Data supplied:
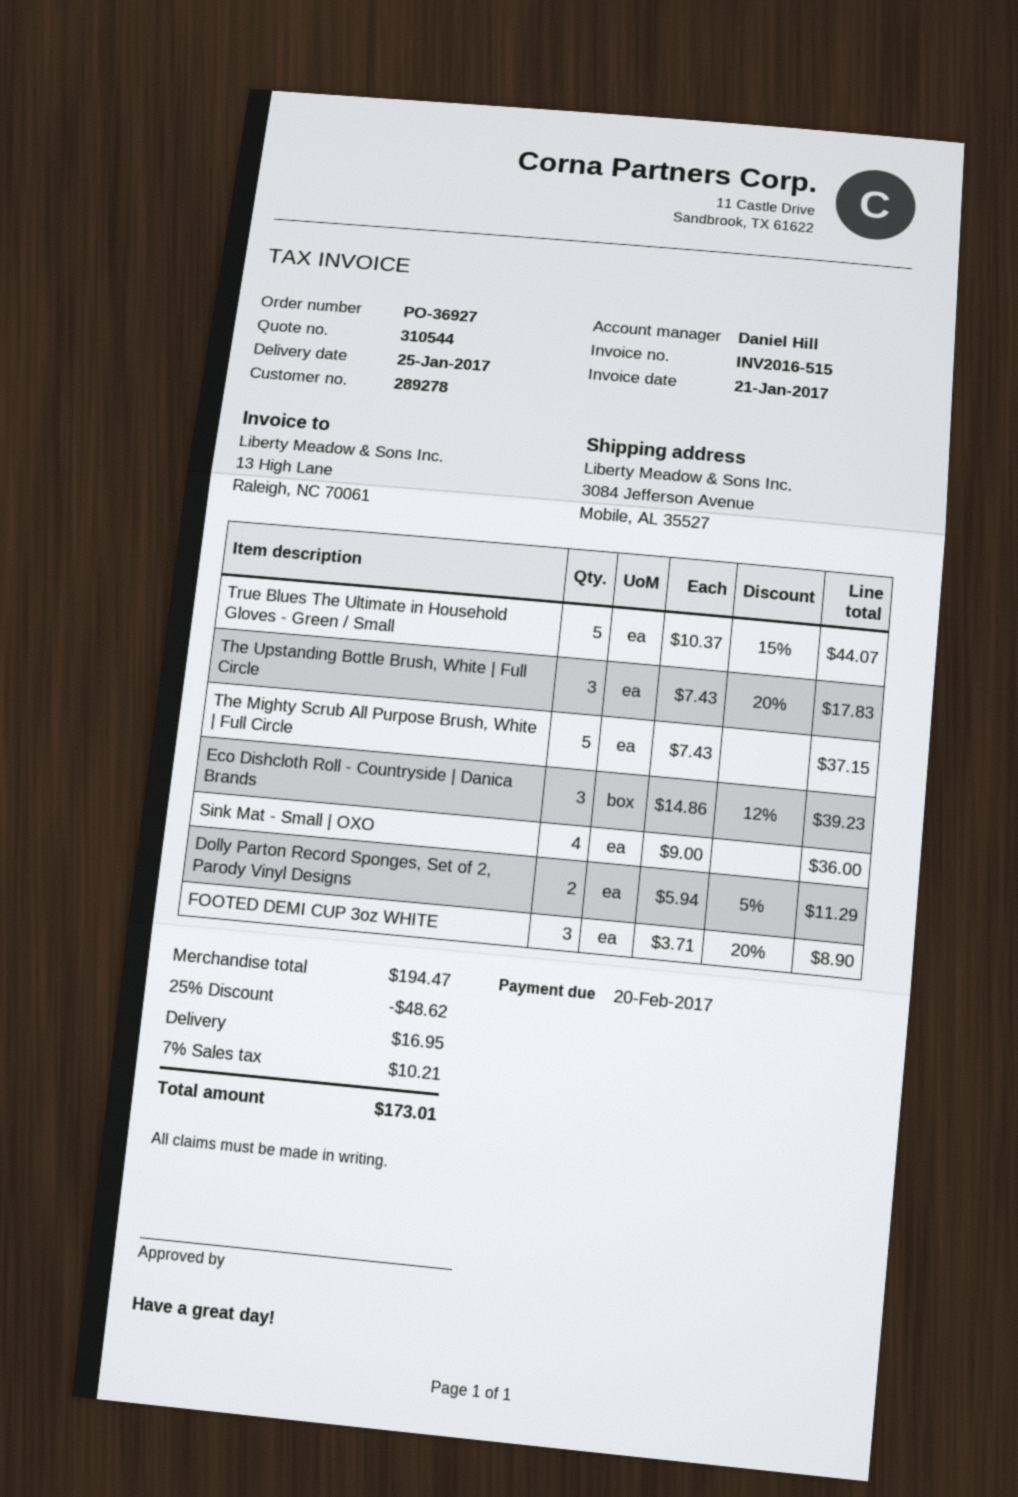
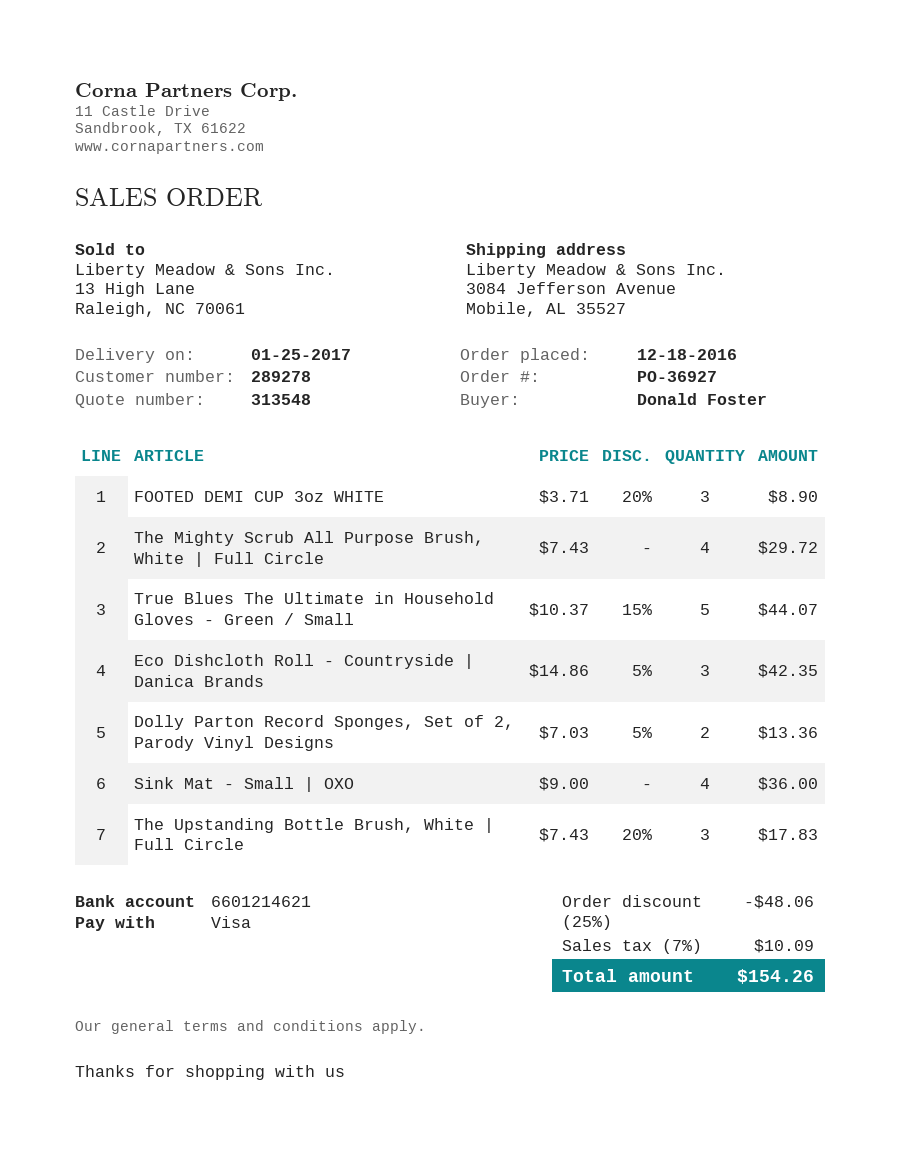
quote number: 310544 -> 313548
The Mighty Scrub All Purpose Brush, White | Full Circle: 5 x 7.43 = 37.15 -> 4 x 7.43 = 29.72
Eco Dishcloth Roll - Countryside | Danica Brands: 3 x 14.86 - 12% = 39.23 -> 3 x 14.86 - 5% = 42.35
Dolly Parton Record Sponges, Set of 2, Parody Vinyl Designs: 2 x 5.94 - 5% = 11.29 -> 2 x 7.03 - 5% = 13.36
discount: 25% = 48.62 -> 25% = 48.06
shipping: 16.95 -> none
tax: 7% = 10.21 -> 7% = 10.09
total: 173.01 -> 154.26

Your assignment:
Could every entry be restated word for word, pictures excluded?

Exercise result:
quote number: 310544 -> 313548
The Mighty Scrub All Purpose Brush, White | Full Circle: 5 x 7.43 = 37.15 -> 4 x 7.43 = 29.72
Eco Dishcloth Roll - Countryside | Danica Brands: 3 x 14.86 - 12% = 39.23 -> 3 x 14.86 - 5% = 42.35
Dolly Parton Record Sponges, Set of 2, Parody Vinyl Designs: 2 x 5.94 - 5% = 11.29 -> 2 x 7.03 - 5% = 13.36
discount: 25% = 48.62 -> 25% = 48.06
shipping: 16.95 -> none
tax: 7% = 10.21 -> 7% = 10.09
total: 173.01 -> 154.26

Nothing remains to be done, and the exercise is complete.